** Opening Dataset extract block **
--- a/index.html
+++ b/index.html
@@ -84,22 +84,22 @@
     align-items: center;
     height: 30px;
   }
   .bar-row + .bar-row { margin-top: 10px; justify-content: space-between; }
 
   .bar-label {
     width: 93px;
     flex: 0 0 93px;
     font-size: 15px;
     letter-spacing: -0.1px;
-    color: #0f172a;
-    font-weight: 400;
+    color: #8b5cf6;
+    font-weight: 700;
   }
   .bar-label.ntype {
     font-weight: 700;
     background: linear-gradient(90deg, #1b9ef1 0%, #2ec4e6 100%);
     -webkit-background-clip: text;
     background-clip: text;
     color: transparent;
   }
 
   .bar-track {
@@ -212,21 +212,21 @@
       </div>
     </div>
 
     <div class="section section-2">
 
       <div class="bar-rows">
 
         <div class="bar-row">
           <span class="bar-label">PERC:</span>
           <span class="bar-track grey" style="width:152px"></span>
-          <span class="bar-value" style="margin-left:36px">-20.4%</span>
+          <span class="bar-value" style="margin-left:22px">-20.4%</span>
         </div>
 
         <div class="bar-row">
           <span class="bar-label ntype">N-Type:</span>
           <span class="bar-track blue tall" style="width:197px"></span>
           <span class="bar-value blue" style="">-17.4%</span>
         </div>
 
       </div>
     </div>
** Closing Dataset extract block **
** Opening Dataset extract block **
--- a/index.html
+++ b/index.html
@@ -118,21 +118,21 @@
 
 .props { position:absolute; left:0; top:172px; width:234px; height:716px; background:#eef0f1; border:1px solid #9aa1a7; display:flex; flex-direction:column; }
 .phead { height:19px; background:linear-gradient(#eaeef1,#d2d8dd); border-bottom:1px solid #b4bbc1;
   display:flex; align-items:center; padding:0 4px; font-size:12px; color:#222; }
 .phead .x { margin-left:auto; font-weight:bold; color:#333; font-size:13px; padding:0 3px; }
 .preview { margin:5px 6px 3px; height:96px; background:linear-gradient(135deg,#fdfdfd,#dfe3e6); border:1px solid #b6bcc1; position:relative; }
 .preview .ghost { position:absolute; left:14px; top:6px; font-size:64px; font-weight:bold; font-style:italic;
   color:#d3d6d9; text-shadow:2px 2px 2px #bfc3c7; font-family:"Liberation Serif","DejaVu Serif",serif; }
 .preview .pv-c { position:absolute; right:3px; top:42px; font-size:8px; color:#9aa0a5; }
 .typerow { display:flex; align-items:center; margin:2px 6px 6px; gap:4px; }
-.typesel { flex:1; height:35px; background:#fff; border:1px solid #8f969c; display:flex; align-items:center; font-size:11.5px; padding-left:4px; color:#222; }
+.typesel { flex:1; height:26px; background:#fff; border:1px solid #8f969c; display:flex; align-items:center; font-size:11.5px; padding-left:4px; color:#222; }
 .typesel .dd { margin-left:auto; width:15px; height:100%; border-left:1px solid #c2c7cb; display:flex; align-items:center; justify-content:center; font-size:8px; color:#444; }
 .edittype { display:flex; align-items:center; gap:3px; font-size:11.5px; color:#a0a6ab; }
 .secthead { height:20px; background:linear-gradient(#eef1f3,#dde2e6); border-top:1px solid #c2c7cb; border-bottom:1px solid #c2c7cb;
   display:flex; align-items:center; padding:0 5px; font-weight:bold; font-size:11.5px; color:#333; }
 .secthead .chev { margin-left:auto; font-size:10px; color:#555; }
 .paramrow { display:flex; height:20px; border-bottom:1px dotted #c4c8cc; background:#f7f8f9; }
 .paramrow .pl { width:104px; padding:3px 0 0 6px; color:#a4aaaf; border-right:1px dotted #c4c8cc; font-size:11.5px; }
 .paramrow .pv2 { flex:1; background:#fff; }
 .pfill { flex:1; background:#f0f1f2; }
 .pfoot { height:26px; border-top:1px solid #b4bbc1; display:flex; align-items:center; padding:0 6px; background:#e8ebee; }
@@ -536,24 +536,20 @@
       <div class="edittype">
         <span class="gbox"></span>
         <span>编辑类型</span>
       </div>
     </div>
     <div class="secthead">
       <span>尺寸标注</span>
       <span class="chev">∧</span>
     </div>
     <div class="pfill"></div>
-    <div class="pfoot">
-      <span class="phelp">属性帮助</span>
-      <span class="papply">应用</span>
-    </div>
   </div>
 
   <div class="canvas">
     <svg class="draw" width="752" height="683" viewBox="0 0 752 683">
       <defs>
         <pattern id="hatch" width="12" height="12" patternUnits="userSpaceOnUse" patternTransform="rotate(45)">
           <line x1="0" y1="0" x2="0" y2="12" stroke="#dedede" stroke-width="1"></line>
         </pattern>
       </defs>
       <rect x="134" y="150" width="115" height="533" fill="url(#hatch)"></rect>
** Closing Dataset extract block **
Exercise aim.
Lines containing "preview": tally them across the records above and give the total alone.

Result of this task.
3